BY MICHELLE GOLDCHAIN
AUG 9, 2017
Curbed Detroit



For decades, Dennis Kefallinos has invested in Detroit real estate, but it looks like he’s now pulling out. Dozens of Kefallinos’ properties in Detroit and Hamtramck are now up for grabs, including the Harvard Square Centre high-rise and the Michigan Theater Building. Crain’s Detroit Business reported that Kefallinos is selling a total of 30 properties, or 2.3 million square feet on more than 100 acres of land.

None of Kefallinos’ residential properties are for sale. Part of the reason why is because almost all of them are tied up in lawsuits, according to MLive. The Russell Industrial Center property is also not on the market.

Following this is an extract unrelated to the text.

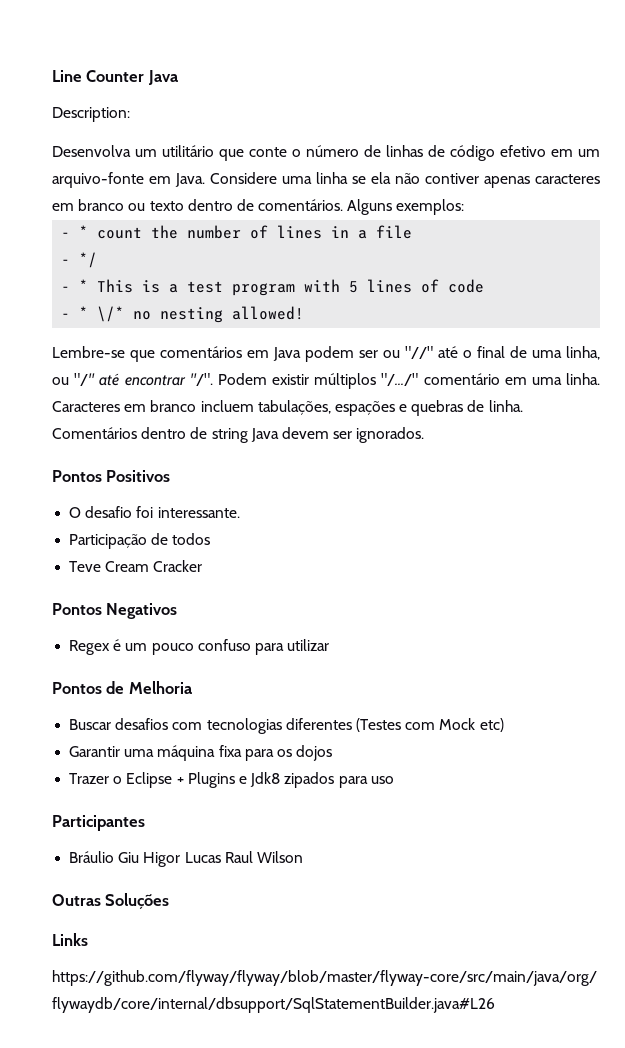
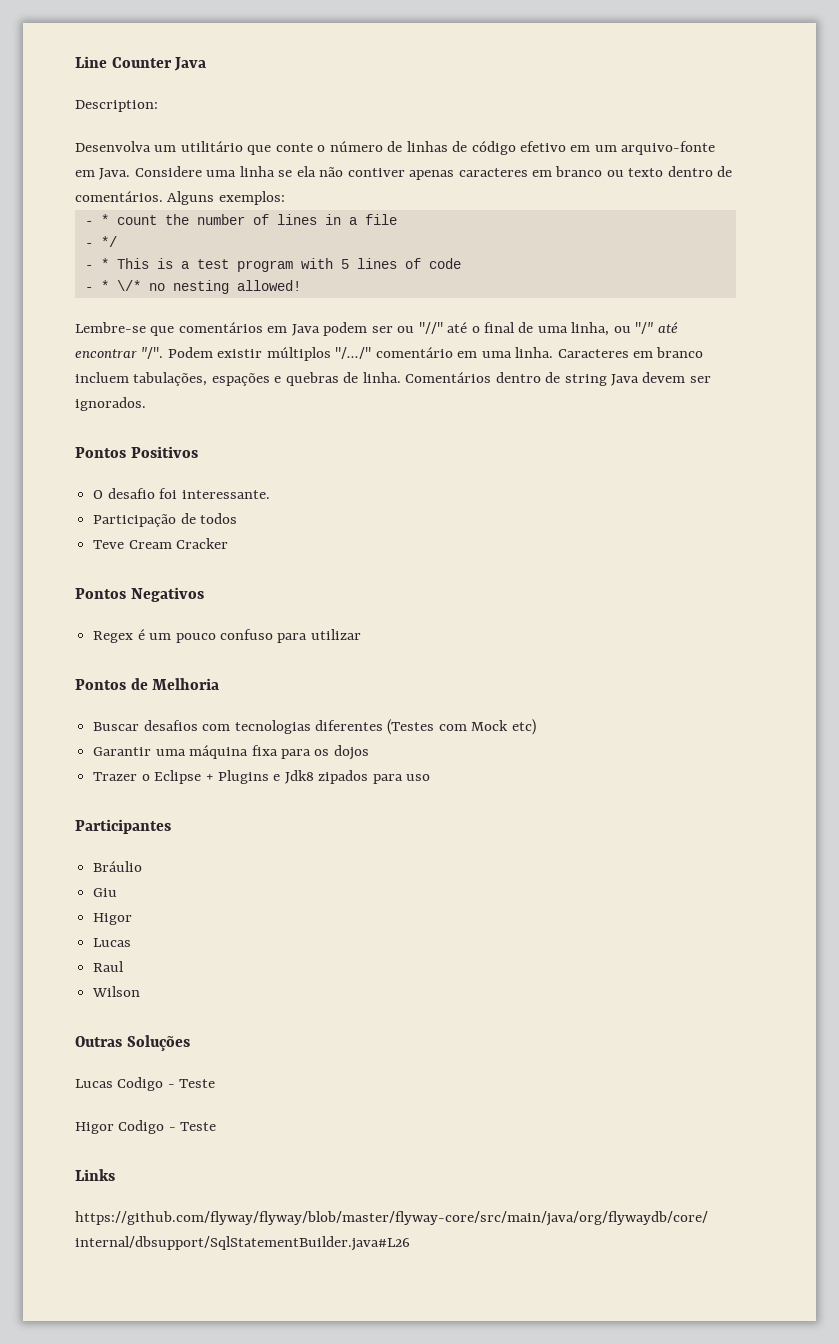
(115, 857) none -> (143, 866) //
[143,852,221,867] Higor Lucas -> [93,913,133,925] [93,938,132,947] // Higor // Lucas //
(253, 857) none -> (125, 966) //
(170, 901) none -> [75,1077,216,1091] [75,1120,217,1134] // Lucas Codigo - Teste // Higor Codigo - Teste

There are no reports yet on the reasoning behind this massive sale.

Below, see the full list of properties that are now on the market:

Roosevelt Hotel (2250 14th Street)

Shapero Hall, former Wayne State University school building (1401 Rivard Street)


Harvard Square Centre (1346 Broadway Street)

Michigan Theater Building (220 Bagley Street)


Perlex building (2821 E. Grand Boulevard)

227 Adelaide Street

Former Burton International School/Franklin Elementary School (1333 Pine Street)

Former Caesar Chavez school (1548 Porter Street)

Vacant riverfront property (1801 W. Fort Street)

Industrial building (1221 Rosa Parks Boulevard)

Former distribution building (1982 W. Jefferson Avenue)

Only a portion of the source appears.